Records from a dataset

╭──

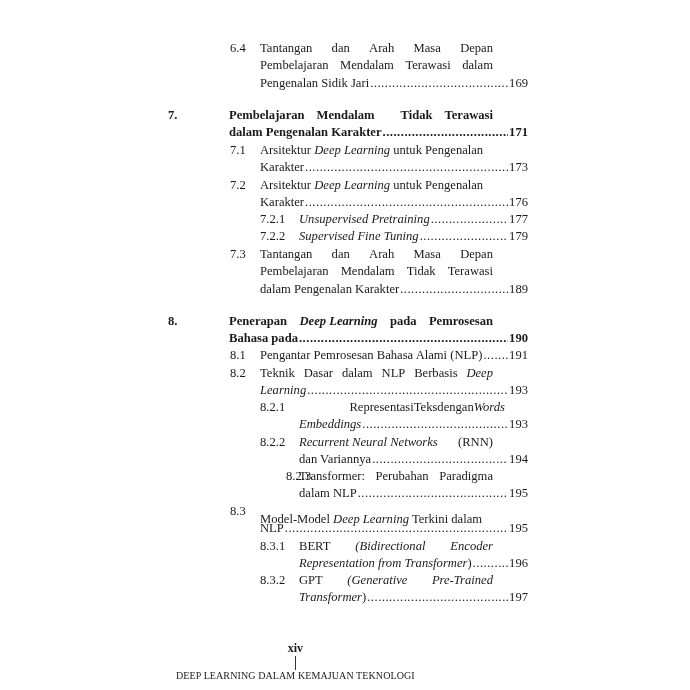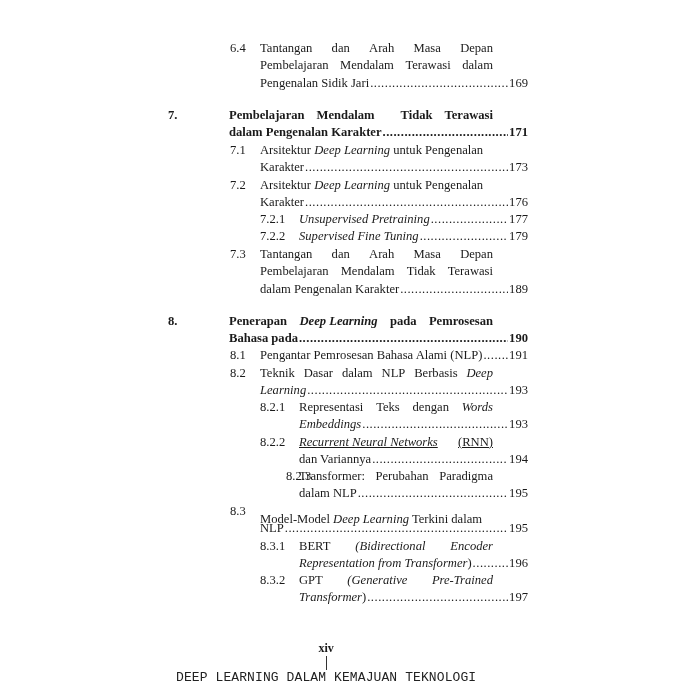--- a/index.html
+++ b/index.html
@@ -193,7 +193,7 @@
   <div class="entry" style="left:0;top:399px;">
     <span class="num" style="left:260px;top:0;line-height:17.3px;">8.2.1</span>
     <div class="txt" style="left:299px;top:0;width:229px;">
-      <div class="line" style="width:194px;justify-content:space-between;">
+      <div class="line" style="width:194px;justify-content:flex-end;margin-left:12px;">
         <span>Representasi</span>
         <span>Teks</span>
         <span>dengan</span>

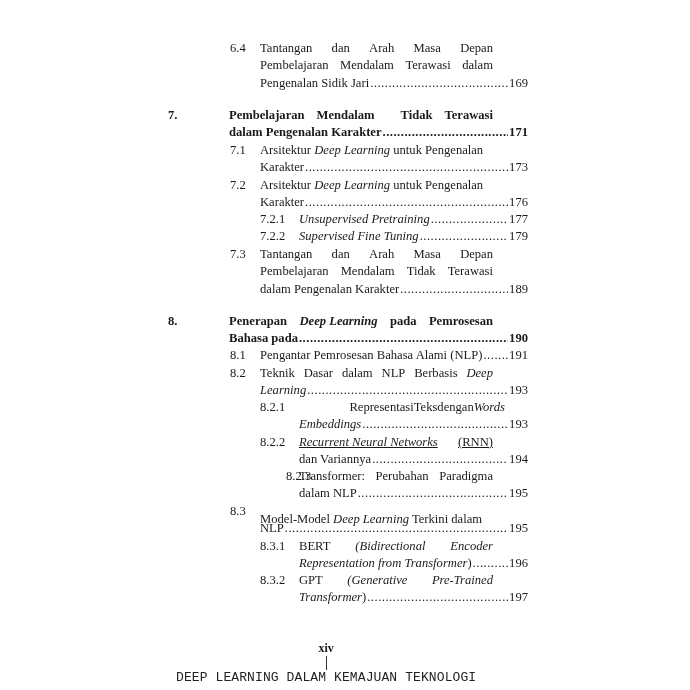--- a/index.html
+++ b/index.html
@@ -210,7 +210,7 @@
   <div class="entry" style="left:0;top:434px;">
     <span class="num" style="left:260px;top:0;line-height:17.3px;">8.2.2</span>
     <div class="txt" style="left:299px;top:0;width:229px;">
-      <div class="line" style="width:194px;justify-content:space-between;text-decoration:underline;">
+      <div class="line" style="width:194px;justify-content:space-between;">
         <i>Recurrent Neural Networks</i>
         <span>(RNN)</span>
       </div>

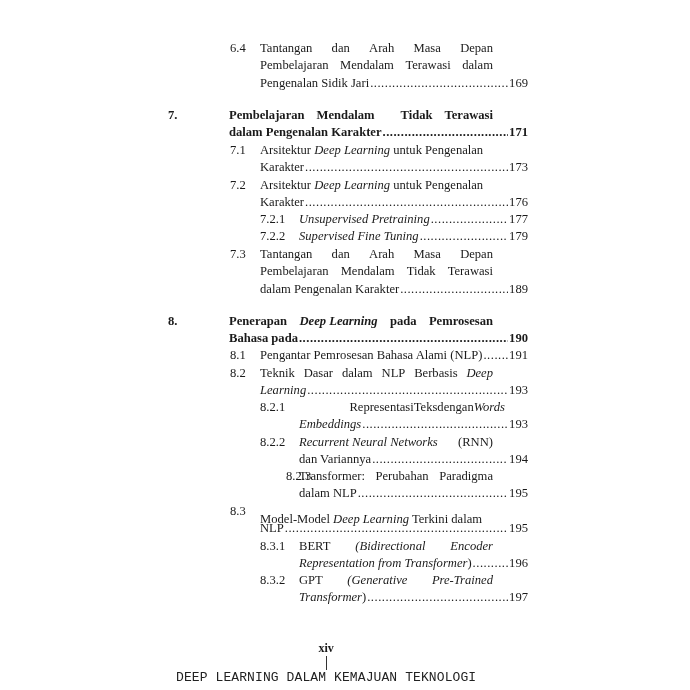--- a/index.html
+++ b/index.html
@@ -17,7 +17,7 @@
   .footer { position: absolute; left: 176px; top: 641px; display: flex; align-items: center; flex-direction: column; }
   .footer .fnum { font-family: "Liberation Serif", serif; font-weight: bold; font-size: 12px; }
   .footer .bar { width: 1px; height: 14px; background: #333; margin: 0 6px 0 6px; }
-  .footer .ftitle { font-family: Liberation Mono, monospace; font-size: 13px; letter-spacing: 0.1px; color: #222; }
+  .footer .ftitle { font-family: Liberation Serif, serif; font-size: 10px; letter-spacing: 0.1px; color: #222; }
 </style>
 </head>
 <body>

╰──

What is needed:
Only an exact copy of the lines from the one with "<span>(RNN)</span>" through the last line of the data above is wanted, and no pictures.

Response area:
         <span>(RNN)</span>
       </div>

--- a/index.html
+++ b/index.html
@@ -17,7 +17,7 @@
   .footer { position: absolute; left: 176px; top: 641px; display: flex; align-items: center; flex-direction: column; }
   .footer .fnum { font-family: "Liberation Serif", serif; font-weight: bold; font-size: 12px; }
   .footer .bar { width: 1px; height: 14px; background: #333; margin: 0 6px 0 6px; }
-  .footer .ftitle { font-family: Liberation Mono, monospace; font-size: 13px; letter-spacing: 0.1px; color: #222; }
+  .footer .ftitle { font-family: Liberation Serif, serif; font-size: 10px; letter-spacing: 0.1px; color: #222; }
 </style>
 </head>
 <body>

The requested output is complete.